E mesmo assim, fluindo independentemente de mim, não se concretiza sem que eu caminhe intencionalmente nesse sentido. Não porque eu seja superior em alguma coisa, porque acredito que inspiração possa pousar sobre qualquer um que dê a ela espaço, mas porque sem qualquer ação ela se torna vazia. Uma letra não se transforma em música antes de encontrada uma melodia e testadas várias harmonias, uma ideia não passa de algo distante enquanto não encontra metas para a sua realização, e nem as palavras ou sentimentos mais bonitos são úteis quando não se traduzem em práticas.

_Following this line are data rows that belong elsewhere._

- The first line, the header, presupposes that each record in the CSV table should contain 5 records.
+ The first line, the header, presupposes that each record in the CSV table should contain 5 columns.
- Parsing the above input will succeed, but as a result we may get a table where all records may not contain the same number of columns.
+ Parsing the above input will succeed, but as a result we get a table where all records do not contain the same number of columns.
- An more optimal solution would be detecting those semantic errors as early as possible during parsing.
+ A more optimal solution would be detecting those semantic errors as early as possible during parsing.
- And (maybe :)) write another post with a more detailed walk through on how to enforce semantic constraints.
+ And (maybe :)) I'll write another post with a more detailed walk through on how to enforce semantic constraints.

Sei que é um tanto clichê colocar o significado de verbetes em textos. Mas, sendo bem sincera, não é o tipo de coisa com que me importo. A minha teoria sobre os clichês que eles não o seriam se não funcionassem, e é por isso que têm o seu lugar certo. Enfim, quando procurei por inspiração no Aurélio, encontrei:

  1. Movimento pelo qual se leva ar aos pulmões.
  2. Ideia ou pensamento que surge de repente; estro.
  3. Insinuação, conselho.
  4. Coisa inspirada.
  5. Infusão da vontade divina na consciência humana.
  6. Pausa de um quarto de compasso.

Mas o estranho mesmo, e piegas, devo admitir, é a brisa que entrei enquanto pensava nisso. Pensei na gramática coisa muito interessante para se pensar e em sua formação de sufixos. Existem vários tipos de sufixos, mas os principais são dois: os que formam nomes de ação e os que formam nomes de agentes. E aí que, entre os que formam nomes de ação, um deles é o próprio –ção, ex: promoção.

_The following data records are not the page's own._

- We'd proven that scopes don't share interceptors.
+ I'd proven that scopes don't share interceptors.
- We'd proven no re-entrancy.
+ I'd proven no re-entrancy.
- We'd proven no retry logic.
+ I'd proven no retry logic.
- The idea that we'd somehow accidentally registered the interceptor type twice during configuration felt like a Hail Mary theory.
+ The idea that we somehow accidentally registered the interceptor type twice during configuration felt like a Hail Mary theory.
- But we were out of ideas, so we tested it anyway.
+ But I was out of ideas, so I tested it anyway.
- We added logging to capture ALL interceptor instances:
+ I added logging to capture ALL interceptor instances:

Não contente em saber que o sufixo indica ação, meu pensamento tentou procurou se lembrar de quantas coisas boas, além da inspiração, indicam, desde a própria palavra que a designa, a ação de uma maneira ainda mais nítida: oração, comunicação, educação, aproximação, satisfação, realização, organização, cativação, motivação, demonstração… A lista não tem fim.

Pensar nessa lista de palavras foi uma das coisas mais bobas que me lembro de ter feito em meses. Apesar disso, sinto que este é um exercício que eu deva repetir muitas outras vezes, porque preciso de um lembrete constante de que a minha vida não pode ser simplesmente passiva o tempo todo. Eu preciso me mover.